Quels sont vos prochains projets ? Un disque d’un quartet acoustique, enregistré lors du Jazz em Agosto Festival en 2009, sera disponible sur Clean Feed à l’été 2010. J’espère aussi sortir un autre disque d’un quartet dont Sam Pluta devrait traiter numériquement certaines pistes en studio. Nate Wooley et moi avons enregistré un album l’année passée et j’espère vraiment qu’il verra le jour cette année ! Il y a peu, le nouveau CD de MOPDTK Forty-Fort, a paru. J’imagine que ce groupe enregistrera encore cette année, Moppa n’arrête pas ! Enfin, il y a Carlos Homs, un pianiste new-yorkais avec lequel j’ai joué. Peut-être enregistrerons-nous quelque chose ce printemps.

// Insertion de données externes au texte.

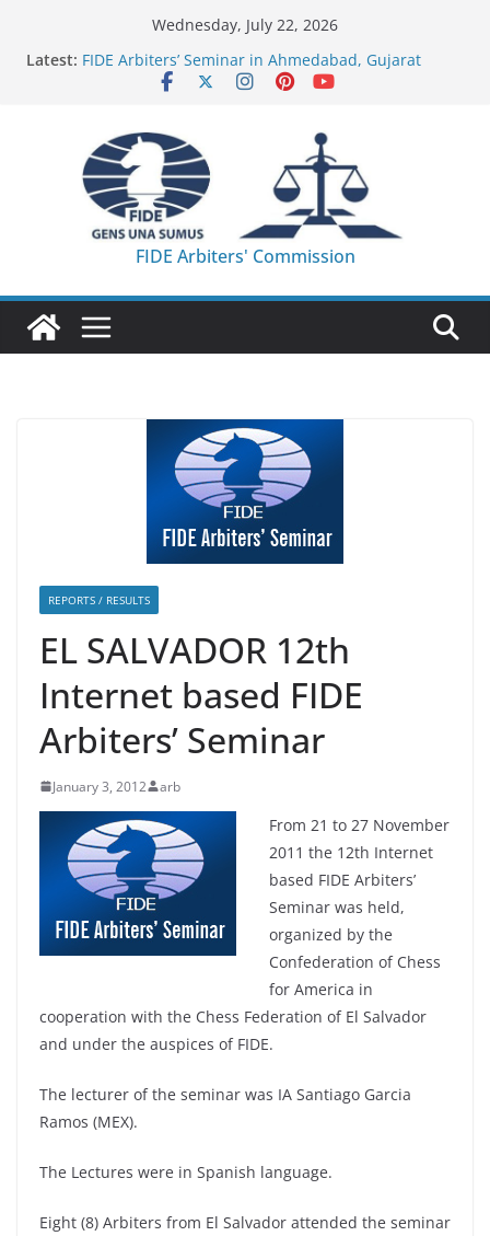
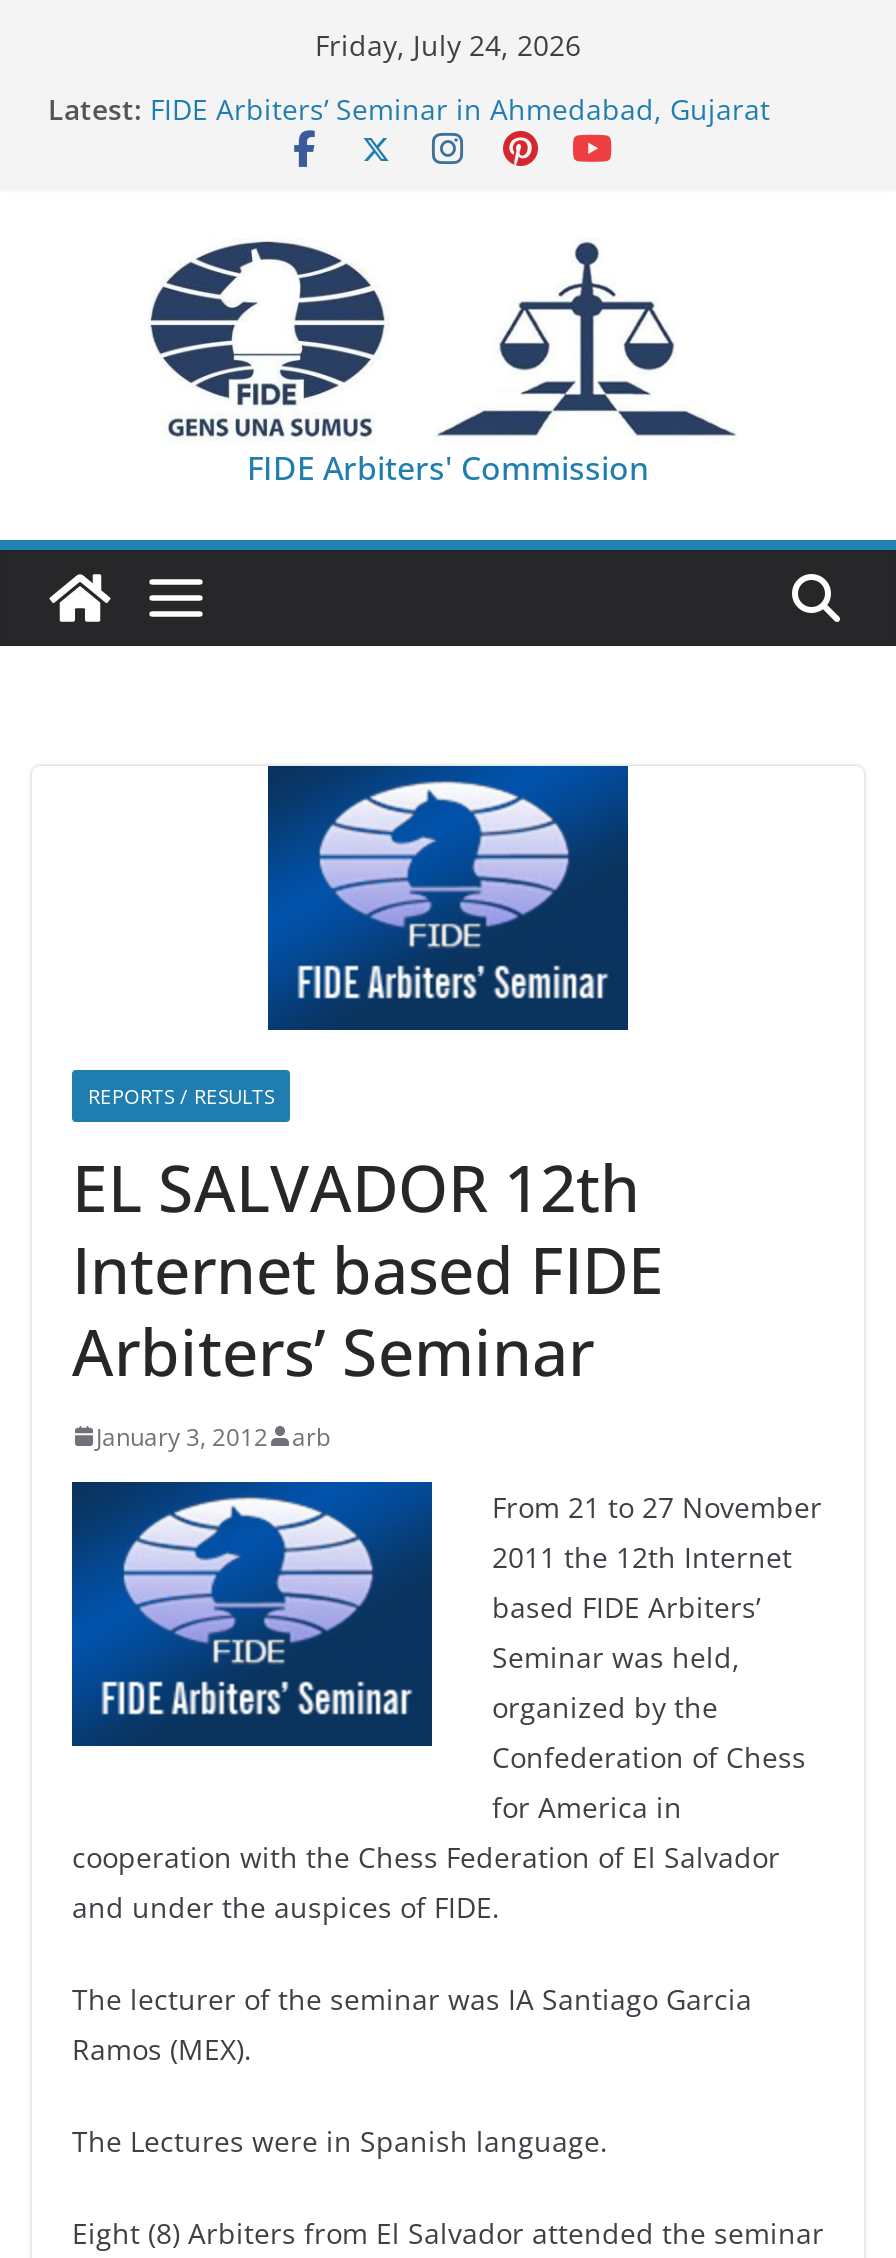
[152,14,338,35] Wednesday, July 22, 2026 -> [315,26,581,64] Friday, July 24, 2026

Pouvez-vous citer certains de vos disques préférés ? Voici quelques albums qui ont été des révélations pour moi il y a quelque temps et d’autres qui sont de plus récentes découvertes que j’écoute sans cesse…
The Flying Luttenbachers : Systems Emerge from Complete Disorder (Troubleman Unlimited, 2003)
Evan Parker Six of One (Incus, 1980)
John Coltrane Transition (Impulse, 1965)
Anthony Braxton Quartet Dortmund (1976) (Hat Hut, 1991)
Glenn Gould Goldberg Variations (1981)
Roy Eldridge Dale's Wail (Verve, 1952)
The Zs Buck (Gilgongo, 2006)
Sublime Frequencies Choubi Choubi - Folk and Pop music of Iraq (2005)
Umayalpuram K. Sivaraman Garland of Rhythm (1988)
Miles Davis The Complete Live at the Plugged Nickel (1965)
Miles Davis Bootlegs of the 1969 Quintet
Keith Jarrett Trio Standards in Norway (ECM, 1995)
Michael Finnissy Verdi Transcriptions (1972-2005)
Peter Evans, propos recueillis en février 2010.